◆ **Available data**
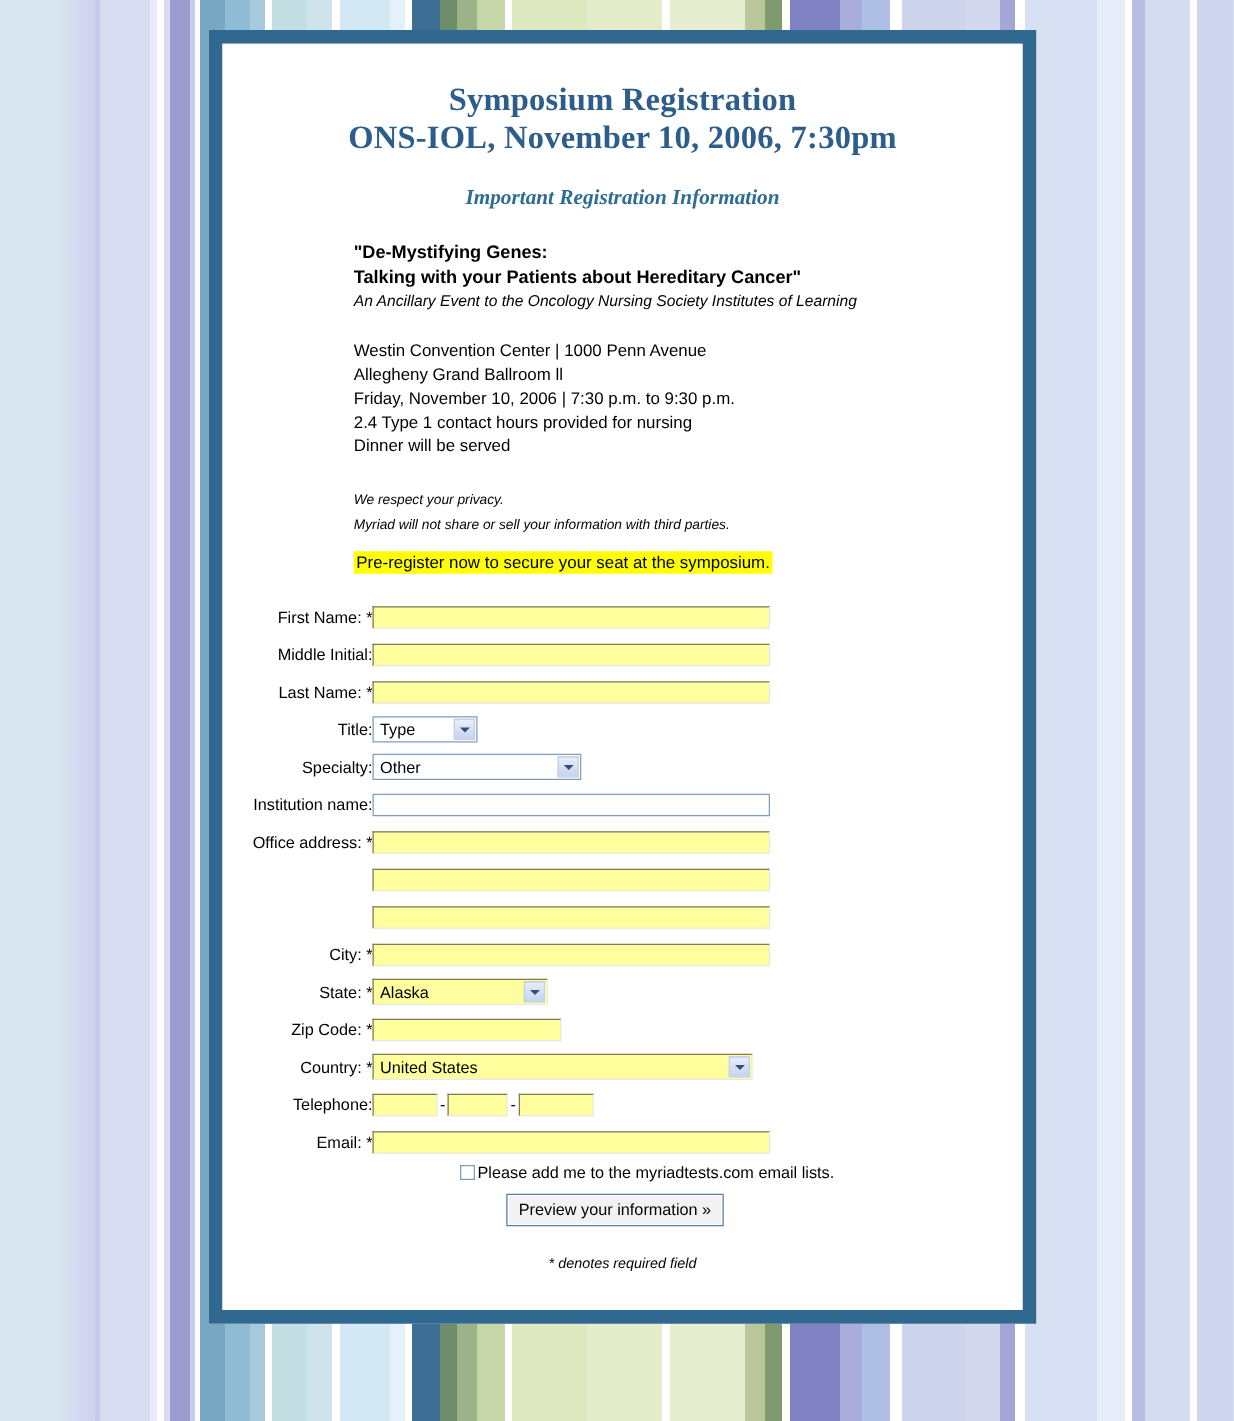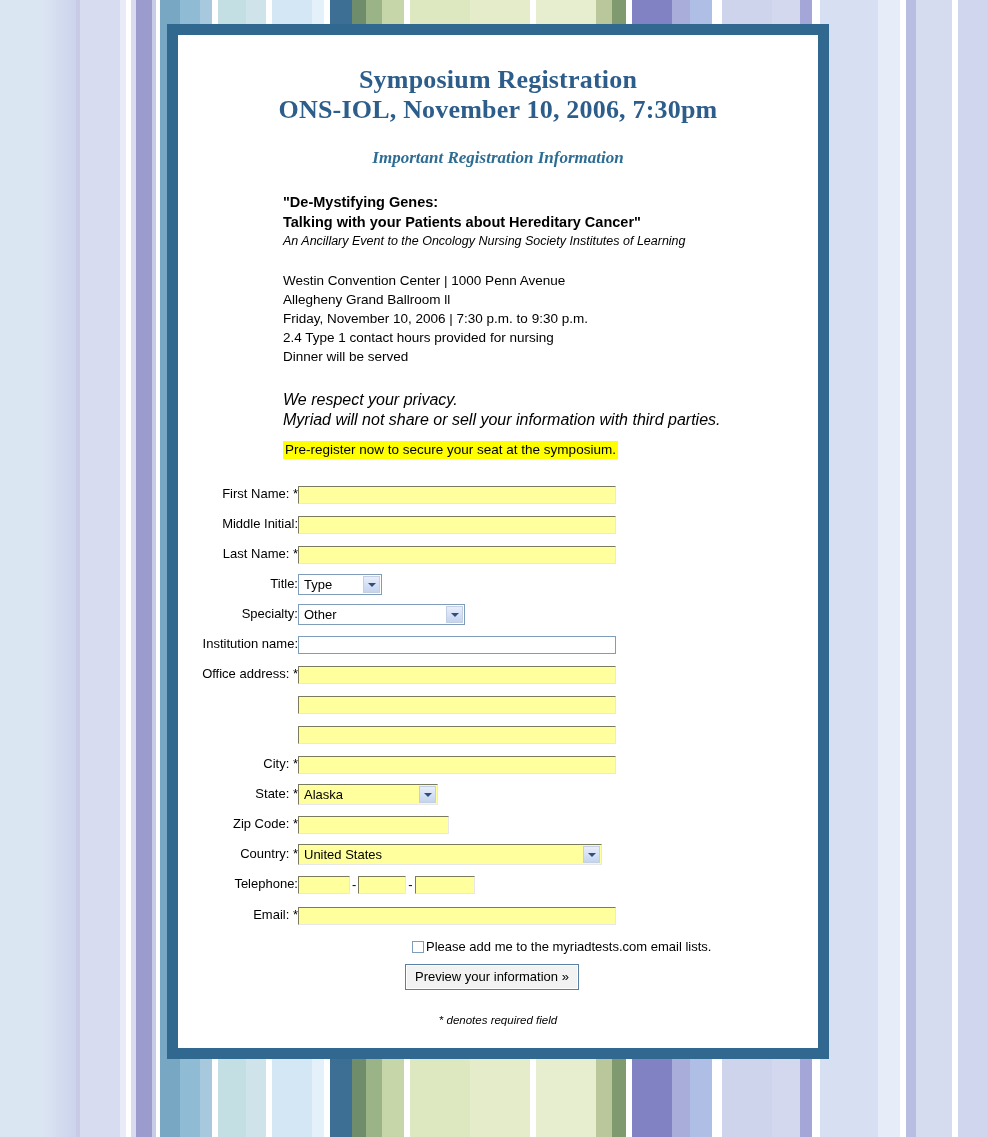--- a/index.html
+++ b/index.html
@@ -154,7 +154,7 @@
   .privacy {
     margin-top: 24px;
     font-style: italic;
-    font-size: 16px;
+    font-size: 11px;
     line-height: 20px;
     color: #000000;
   }

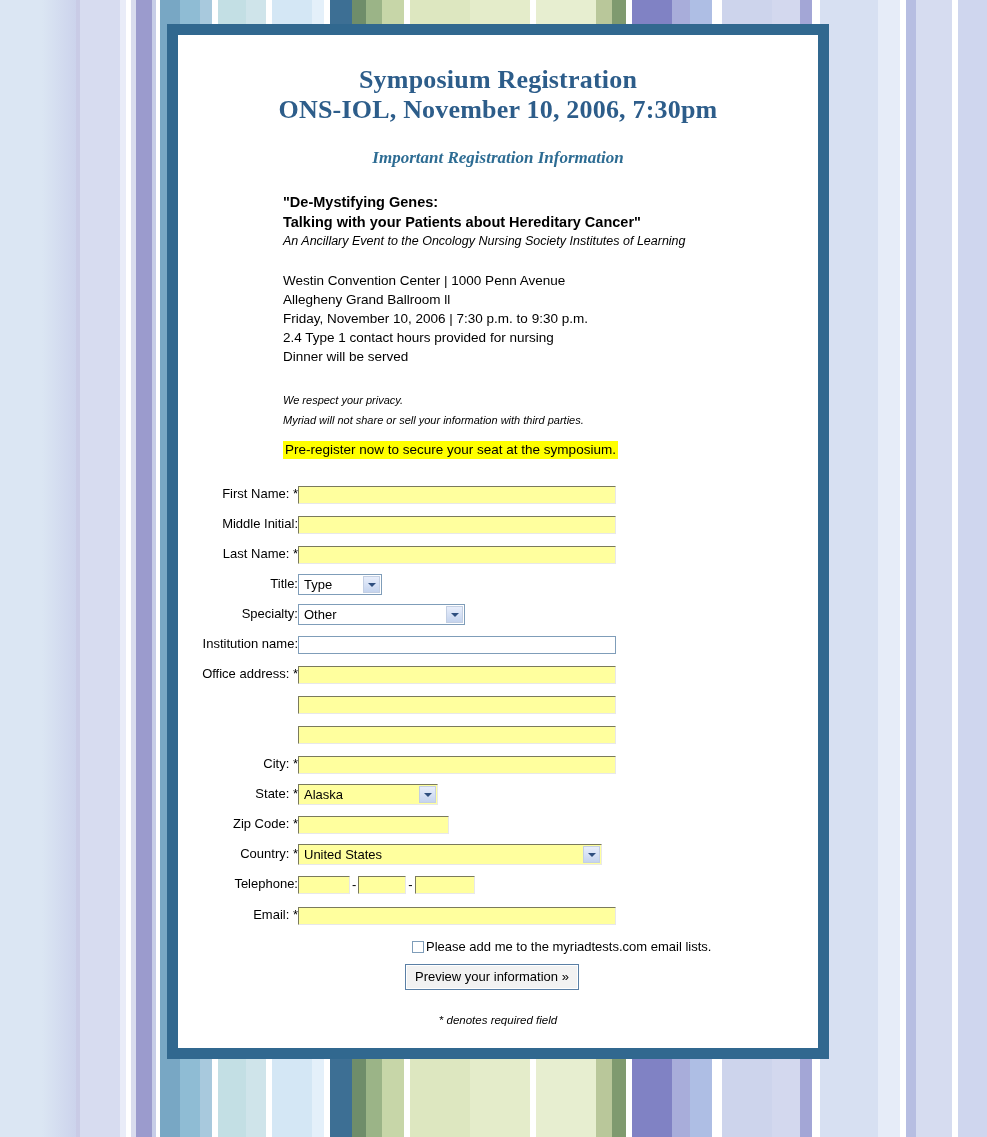--- a/index.html
+++ b/index.html
@@ -272,8 +272,7 @@
 
   
   .chk-row {
-    padding-left: 105px;
-    margin-top: 8px;
+    padding-left: 61px;
   }
   .chk-inner {
     margin-left: 120px;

◆ **Your objective**
Where in the records above does the word "padding" appear? Copy each line that holds it.

◆ **Solution below**
-    padding-left: 105px;
+    padding-left: 61px;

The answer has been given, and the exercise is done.